その点、臼井君はその日にボンドやグルーを使わずに出来る新しい手法を2つも開発していました!!しかも、大きな作品だったので、その作品を何人かで囲み作業をしながら会話をしていてとても楽しそうでした!!




午後からは中学生も遊びにきてくれて子どもの数も少し増えました。

シール交換をしている子、午前の続きから作っている子、私たちスタッフにちょっかい出して来る子など、相変わらず自由な空間です。笑




そこに、毎回午後からくる子が入ってくるやいなや、赤いコートを見てサンタクロースをつくる!
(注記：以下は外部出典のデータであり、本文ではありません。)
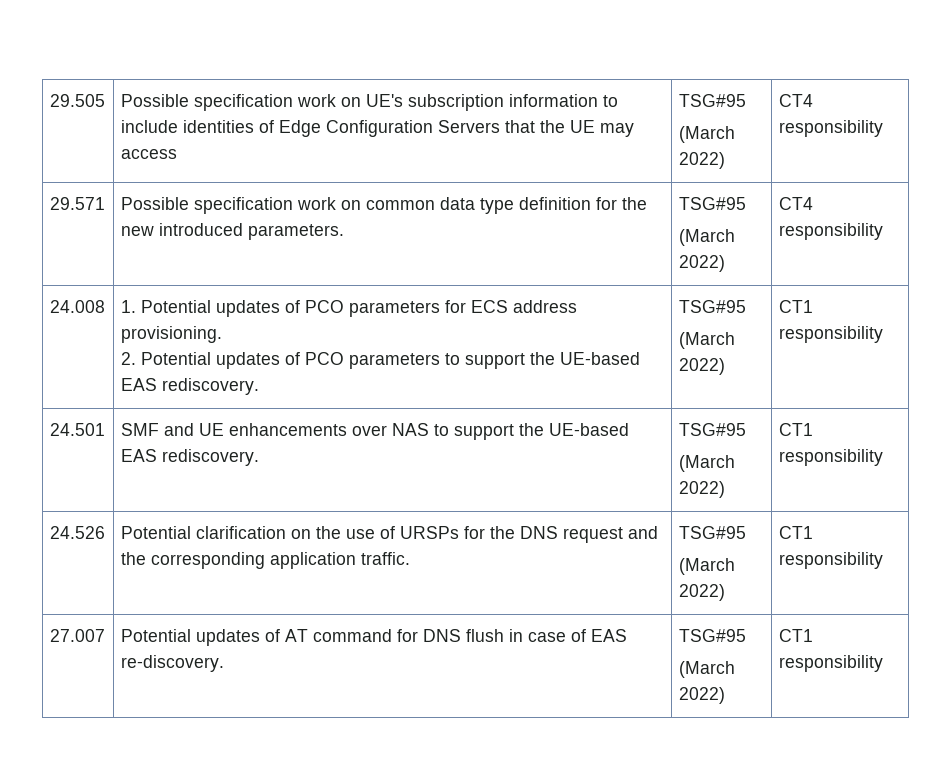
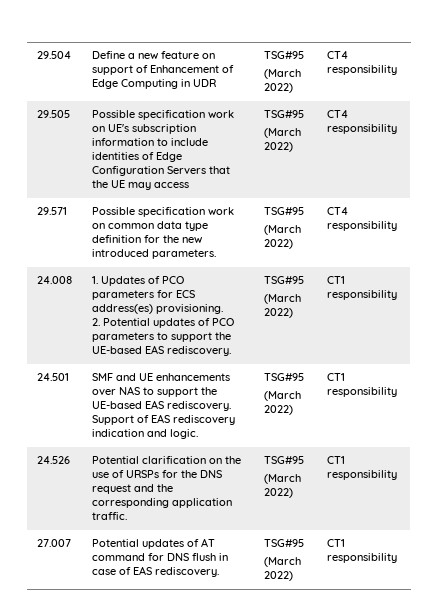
+ 29.504 | Define a new feature on support of Enhancement of Edge Computing in UDR | TSG#95
+ (March 2022) | CT4 responsibility
- 24.008 | 1. Potential updates of PCO parameters for ECS address provisioning.
+ 24.008 | 1. Updates of PCO parameters for ECS address(es) provisioning.
- 24.501 | SMF and UE enhancements over NAS to support the UE-based EAS rediscovery. | TSG#95
+ 24.501 | SMF and UE enhancements over NAS to support the UE-based EAS rediscovery. Support of EAS rediscovery indication and logic. | TSG#95
- 27.007 | Potential updates of AT command for DNS flush in case of EAS re-discovery. | TSG#95
+ 27.007 | Potential updates of AT command for DNS flush in case of EAS rediscovery. | TSG#95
と言っていました。そしてその子はトナカイ、私がサンタという設定で色々作っていたのですが、私が少し音楽室から離れている間にその子がいなくなっていたので、あれ?と思い探したら、赤い布を丸めてつくった鼻をつけ、タウンジャケットについている様なファー付きのフードを被り、黒のピチっとしたスエット地のズボンをはいたまま遊戯室でドッチボールをしていました!笑

華麗にボールをよけていたのですが、格好が格好なため見た目かなりヘンテコでついつい笑ってしまいました。
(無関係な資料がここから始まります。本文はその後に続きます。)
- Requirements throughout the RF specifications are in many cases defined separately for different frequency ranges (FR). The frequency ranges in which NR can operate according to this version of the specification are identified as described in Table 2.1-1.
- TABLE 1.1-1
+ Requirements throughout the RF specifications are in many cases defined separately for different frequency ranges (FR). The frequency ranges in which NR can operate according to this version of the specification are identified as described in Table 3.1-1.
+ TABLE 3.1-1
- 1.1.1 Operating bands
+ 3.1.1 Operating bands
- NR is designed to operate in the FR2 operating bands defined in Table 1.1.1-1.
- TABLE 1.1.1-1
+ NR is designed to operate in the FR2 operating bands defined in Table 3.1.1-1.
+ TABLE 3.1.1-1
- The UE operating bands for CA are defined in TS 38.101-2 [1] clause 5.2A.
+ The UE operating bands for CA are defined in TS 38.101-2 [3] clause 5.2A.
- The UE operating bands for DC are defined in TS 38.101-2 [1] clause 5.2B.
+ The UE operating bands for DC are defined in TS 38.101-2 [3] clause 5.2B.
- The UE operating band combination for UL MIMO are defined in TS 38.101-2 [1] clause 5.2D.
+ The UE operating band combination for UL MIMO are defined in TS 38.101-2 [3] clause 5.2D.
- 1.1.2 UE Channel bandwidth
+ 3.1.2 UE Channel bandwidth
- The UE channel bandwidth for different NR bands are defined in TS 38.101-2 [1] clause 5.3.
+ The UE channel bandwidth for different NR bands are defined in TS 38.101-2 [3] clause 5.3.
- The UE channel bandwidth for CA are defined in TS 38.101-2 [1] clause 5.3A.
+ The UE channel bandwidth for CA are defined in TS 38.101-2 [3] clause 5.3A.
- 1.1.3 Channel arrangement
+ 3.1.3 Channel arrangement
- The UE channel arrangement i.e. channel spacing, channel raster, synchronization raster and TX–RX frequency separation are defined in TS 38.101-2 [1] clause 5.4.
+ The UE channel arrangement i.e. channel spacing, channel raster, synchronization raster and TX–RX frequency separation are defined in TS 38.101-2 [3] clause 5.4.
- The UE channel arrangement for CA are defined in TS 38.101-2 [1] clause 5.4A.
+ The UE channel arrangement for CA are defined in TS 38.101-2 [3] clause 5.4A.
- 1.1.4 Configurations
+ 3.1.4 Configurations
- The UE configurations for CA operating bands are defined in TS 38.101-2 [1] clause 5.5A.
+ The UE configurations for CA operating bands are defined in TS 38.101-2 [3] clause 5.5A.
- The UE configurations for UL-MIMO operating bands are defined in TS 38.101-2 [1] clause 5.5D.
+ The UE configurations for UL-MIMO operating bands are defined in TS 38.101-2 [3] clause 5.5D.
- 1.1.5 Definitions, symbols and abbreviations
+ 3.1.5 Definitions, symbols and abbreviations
でも、その子の様に古着や作品を身にまとい、変(みるからに普段着では無い様)な格好で音楽室から出ていつも通り遊んでいるだけで、音楽室だけでなく児童館内全体が「いつもとは違う」になって面白いと思います。それが繰り返されて子どもたちの中で「普通」になったらそれは大きな変化だし、もっと面白いですね!


今回のことばのかたち工房も色んな事が起こって楽しかったーーーヽ(゚◇゚ )ノ

とゆー事です。

毎回「ことば」を「かたち」にする。という同じ事をやっているのに、1日1日、本当に違う面白い事が起きる。
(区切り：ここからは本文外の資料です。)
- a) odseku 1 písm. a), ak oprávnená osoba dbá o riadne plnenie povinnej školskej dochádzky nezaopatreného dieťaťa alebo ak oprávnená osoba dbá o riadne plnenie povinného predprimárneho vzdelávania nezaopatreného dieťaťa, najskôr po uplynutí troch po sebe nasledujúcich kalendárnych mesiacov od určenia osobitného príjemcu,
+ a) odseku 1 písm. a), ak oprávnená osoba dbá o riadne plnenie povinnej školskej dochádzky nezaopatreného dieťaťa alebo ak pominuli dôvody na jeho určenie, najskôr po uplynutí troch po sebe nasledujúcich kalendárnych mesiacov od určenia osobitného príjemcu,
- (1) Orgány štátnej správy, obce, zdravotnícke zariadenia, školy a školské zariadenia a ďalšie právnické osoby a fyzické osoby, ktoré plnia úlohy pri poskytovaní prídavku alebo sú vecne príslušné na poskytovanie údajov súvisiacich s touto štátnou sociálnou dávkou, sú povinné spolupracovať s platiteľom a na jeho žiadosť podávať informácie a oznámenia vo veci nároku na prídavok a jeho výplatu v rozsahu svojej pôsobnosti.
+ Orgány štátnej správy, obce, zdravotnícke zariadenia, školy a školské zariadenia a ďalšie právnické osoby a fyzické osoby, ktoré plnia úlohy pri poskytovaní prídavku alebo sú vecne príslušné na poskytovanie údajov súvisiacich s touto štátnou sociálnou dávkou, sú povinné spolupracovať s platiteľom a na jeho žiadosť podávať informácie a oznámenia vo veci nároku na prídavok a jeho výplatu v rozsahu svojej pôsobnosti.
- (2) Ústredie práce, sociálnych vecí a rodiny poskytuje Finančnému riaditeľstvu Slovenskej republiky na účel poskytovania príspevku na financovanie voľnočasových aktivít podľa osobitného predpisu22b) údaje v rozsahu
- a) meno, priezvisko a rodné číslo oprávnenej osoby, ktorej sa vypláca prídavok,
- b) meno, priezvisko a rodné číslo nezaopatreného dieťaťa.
本当に…これだからやめられないですよね…←本日2回目。笑


あともう少し煮詰めて考えなければいけないのは古着の置き方ですね。

毎回私たちスタッフのなかでも反省点として出ます。大きな課題だと思います。


良かったところ、悪かったところを洗い出して次回はより楽しい「ことばのかたち工房」にしていきましょう!!



そんな次回のことばのかたち工房は、初めての東大泉児童館以外!

なななな…なんと!大阪ですね!!!

ことばのかたち工房 in 水都大阪2009!注目のアートプログラムに西尾美也さんが招待されているんです!おもいきり楽しむために今から準備にとりかかります!!!